Only the lines of the data below from the one with "none -> [32,229,397,317]" through the one with "[28,175,145,195] मां वीर" are wanted. Repeat them exactly.

------------------------

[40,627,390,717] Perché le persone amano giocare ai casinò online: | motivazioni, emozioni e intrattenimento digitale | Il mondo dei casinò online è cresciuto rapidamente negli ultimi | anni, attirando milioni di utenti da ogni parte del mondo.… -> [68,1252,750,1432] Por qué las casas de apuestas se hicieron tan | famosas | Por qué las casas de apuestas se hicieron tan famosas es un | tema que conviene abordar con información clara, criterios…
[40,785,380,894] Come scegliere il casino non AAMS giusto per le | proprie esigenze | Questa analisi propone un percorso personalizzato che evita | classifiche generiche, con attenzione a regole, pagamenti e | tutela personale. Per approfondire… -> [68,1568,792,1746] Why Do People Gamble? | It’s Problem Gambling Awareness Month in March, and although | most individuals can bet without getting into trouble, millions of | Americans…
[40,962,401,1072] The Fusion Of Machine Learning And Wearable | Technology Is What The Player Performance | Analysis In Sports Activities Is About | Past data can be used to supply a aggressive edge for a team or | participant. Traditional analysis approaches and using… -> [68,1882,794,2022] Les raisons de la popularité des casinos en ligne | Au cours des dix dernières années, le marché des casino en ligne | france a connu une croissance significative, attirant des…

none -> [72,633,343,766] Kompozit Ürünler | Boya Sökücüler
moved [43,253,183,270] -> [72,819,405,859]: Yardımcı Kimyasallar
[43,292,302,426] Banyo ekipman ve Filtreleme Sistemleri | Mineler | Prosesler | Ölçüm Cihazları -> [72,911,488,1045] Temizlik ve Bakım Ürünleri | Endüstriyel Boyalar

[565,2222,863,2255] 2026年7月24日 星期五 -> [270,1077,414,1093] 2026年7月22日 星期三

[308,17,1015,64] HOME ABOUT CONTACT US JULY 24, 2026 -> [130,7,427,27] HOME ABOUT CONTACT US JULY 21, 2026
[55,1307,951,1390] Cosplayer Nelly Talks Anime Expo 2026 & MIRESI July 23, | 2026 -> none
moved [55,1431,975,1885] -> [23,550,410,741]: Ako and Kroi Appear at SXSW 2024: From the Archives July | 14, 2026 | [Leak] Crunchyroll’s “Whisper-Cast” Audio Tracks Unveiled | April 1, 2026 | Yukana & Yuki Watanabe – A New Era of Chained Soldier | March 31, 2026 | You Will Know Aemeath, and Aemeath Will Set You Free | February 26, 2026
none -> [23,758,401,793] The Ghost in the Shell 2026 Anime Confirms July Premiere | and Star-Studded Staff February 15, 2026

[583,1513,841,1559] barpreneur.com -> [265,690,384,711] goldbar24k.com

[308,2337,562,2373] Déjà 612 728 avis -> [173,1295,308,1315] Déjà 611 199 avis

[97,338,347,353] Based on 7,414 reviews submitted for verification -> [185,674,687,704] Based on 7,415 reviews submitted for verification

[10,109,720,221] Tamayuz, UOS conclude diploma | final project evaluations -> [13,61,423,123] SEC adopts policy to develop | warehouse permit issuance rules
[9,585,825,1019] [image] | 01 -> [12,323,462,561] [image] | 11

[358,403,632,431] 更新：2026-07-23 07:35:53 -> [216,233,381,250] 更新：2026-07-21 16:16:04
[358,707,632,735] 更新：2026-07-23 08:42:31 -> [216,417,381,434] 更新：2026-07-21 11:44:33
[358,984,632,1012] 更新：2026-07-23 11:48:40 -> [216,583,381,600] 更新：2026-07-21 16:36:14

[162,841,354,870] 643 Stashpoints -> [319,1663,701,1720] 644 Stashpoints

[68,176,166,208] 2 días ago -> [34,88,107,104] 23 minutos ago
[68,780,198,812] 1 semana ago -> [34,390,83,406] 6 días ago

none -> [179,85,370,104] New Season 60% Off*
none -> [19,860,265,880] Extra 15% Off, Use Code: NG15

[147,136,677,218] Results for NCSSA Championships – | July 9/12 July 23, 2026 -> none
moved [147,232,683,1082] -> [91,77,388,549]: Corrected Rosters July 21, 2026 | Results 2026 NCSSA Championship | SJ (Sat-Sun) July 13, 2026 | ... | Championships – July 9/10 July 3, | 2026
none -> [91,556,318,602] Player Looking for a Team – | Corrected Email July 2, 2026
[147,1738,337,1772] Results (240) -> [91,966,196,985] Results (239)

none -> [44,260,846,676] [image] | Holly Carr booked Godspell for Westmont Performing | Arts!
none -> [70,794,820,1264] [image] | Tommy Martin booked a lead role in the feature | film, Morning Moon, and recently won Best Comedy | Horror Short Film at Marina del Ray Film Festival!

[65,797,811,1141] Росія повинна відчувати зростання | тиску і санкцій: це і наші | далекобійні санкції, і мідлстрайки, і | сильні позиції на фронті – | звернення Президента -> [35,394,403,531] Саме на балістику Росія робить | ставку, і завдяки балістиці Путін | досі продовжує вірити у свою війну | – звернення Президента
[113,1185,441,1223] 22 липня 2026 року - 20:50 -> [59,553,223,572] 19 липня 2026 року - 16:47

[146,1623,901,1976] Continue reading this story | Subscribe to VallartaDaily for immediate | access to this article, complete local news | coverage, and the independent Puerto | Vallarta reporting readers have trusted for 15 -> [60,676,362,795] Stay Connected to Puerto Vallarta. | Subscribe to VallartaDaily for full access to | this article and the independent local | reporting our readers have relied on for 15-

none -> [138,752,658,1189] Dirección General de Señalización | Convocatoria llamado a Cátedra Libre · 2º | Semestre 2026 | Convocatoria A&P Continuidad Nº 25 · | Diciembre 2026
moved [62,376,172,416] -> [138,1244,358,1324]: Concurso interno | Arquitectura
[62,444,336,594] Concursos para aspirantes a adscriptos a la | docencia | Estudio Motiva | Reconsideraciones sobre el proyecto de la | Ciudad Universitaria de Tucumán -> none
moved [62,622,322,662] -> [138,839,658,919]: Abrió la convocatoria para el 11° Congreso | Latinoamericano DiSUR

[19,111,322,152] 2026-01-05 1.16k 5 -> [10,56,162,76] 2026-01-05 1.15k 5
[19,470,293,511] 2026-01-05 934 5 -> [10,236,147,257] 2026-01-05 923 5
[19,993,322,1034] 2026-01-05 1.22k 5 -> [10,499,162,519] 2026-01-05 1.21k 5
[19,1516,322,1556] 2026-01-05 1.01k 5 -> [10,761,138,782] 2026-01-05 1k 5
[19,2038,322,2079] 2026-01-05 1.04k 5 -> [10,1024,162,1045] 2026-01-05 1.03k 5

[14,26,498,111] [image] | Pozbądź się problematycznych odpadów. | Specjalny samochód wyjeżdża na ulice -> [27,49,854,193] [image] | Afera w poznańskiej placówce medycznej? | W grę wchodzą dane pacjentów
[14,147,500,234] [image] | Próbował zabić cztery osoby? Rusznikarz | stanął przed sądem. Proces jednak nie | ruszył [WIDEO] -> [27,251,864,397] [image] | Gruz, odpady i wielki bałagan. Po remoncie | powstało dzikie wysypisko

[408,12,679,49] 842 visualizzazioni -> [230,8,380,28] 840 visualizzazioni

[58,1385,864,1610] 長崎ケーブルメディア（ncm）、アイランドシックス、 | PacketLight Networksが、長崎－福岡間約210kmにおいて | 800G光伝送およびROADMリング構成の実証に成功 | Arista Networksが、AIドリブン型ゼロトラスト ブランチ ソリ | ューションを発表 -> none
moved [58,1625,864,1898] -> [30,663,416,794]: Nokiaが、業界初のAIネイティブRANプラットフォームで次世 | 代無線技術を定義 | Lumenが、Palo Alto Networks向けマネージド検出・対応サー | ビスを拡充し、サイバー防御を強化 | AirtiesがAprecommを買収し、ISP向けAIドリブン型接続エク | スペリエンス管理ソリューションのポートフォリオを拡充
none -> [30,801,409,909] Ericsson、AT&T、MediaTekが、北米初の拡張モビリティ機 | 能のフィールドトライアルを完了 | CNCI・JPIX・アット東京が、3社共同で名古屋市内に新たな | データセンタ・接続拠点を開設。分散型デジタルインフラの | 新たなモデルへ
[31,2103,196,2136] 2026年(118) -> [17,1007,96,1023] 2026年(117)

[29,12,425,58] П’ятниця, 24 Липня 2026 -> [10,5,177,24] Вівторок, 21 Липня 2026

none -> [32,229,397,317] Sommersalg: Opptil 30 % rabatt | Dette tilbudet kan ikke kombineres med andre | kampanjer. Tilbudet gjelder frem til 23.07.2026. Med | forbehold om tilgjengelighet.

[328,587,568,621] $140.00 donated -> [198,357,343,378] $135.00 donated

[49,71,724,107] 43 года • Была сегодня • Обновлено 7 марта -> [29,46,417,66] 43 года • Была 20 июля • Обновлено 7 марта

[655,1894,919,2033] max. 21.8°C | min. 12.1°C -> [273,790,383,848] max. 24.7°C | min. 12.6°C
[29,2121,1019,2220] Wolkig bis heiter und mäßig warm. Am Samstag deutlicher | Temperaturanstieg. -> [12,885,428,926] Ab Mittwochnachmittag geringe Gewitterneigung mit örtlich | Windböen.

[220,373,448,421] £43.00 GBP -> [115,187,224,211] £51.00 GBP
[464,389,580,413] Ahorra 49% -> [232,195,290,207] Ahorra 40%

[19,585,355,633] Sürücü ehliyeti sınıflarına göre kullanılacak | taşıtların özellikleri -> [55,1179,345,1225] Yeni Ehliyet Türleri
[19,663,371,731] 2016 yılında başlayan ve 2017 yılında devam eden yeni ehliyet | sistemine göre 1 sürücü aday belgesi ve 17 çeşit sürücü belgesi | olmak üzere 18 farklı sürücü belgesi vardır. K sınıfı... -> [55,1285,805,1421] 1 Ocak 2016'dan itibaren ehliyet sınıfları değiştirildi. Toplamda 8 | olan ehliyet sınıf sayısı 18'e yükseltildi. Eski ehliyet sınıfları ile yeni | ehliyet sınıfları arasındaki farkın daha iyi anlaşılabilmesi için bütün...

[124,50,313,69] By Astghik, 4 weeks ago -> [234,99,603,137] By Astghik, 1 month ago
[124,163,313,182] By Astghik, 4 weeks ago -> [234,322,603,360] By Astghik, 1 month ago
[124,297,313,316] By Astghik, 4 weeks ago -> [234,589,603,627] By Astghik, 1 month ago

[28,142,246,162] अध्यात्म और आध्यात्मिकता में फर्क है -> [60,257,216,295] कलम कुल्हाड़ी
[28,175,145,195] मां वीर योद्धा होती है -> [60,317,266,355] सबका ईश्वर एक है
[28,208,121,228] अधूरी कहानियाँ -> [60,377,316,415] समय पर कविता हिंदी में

------------------------

Response area:
none -> [32,229,397,317] Sommersalg: Opptil 30 % rabatt | Dette tilbudet kan ikke kombineres med andre | kampanjer. Tilbudet gjelder frem til 23.07.2026. Med | forbehold om tilgjengelighet.

[328,587,568,621] $140.00 donated -> [198,357,343,378] $135.00 donated

[49,71,724,107] 43 года • Была сегодня • Обновлено 7 марта -> [29,46,417,66] 43 года • Была 20 июля • Обновлено 7 марта

[655,1894,919,2033] max. 21.8°C | min. 12.1°C -> [273,790,383,848] max. 24.7°C | min. 12.6°C
[29,2121,1019,2220] Wolkig bis heiter und mäßig warm. Am Samstag deutlicher | Temperaturanstieg. -> [12,885,428,926] Ab Mittwochnachmittag geringe Gewitterneigung mit örtlich | Windböen.

[220,373,448,421] £43.00 GBP -> [115,187,224,211] £51.00 GBP
[464,389,580,413] Ahorra 49% -> [232,195,290,207] Ahorra 40%

[19,585,355,633] Sürücü ehliyeti sınıflarına göre kullanılacak | taşıtların özellikleri -> [55,1179,345,1225] Yeni Ehliyet Türleri
[19,663,371,731] 2016 yılında başlayan ve 2017 yılında devam eden yeni ehliyet | sistemine göre 1 sürücü aday belgesi ve 17 çeşit sürücü belgesi | olmak üzere 18 farklı sürücü belgesi vardır. K sınıfı... -> [55,1285,805,1421] 1 Ocak 2016'dan itibaren ehliyet sınıfları değiştirildi. Toplamda 8 | olan ehliyet sınıf sayısı 18'e yükseltildi. Eski ehliyet sınıfları ile yeni | ehliyet sınıfları arasındaki farkın daha iyi anlaşılabilmesi için bütün...

[124,50,313,69] By Astghik, 4 weeks ago -> [234,99,603,137] By Astghik, 1 month ago
[124,163,313,182] By Astghik, 4 weeks ago -> [234,322,603,360] By Astghik, 1 month ago
[124,297,313,316] By Astghik, 4 weeks ago -> [234,589,603,627] By Astghik, 1 month ago

[28,142,246,162] अध्यात्म और आध्यात्मिकता में फर्क है -> [60,257,216,295] कलम कुल्हाड़ी
[28,175,145,195] मां वीर योद्धा होती है -> [60,317,266,355] सबका ईश्वर एक है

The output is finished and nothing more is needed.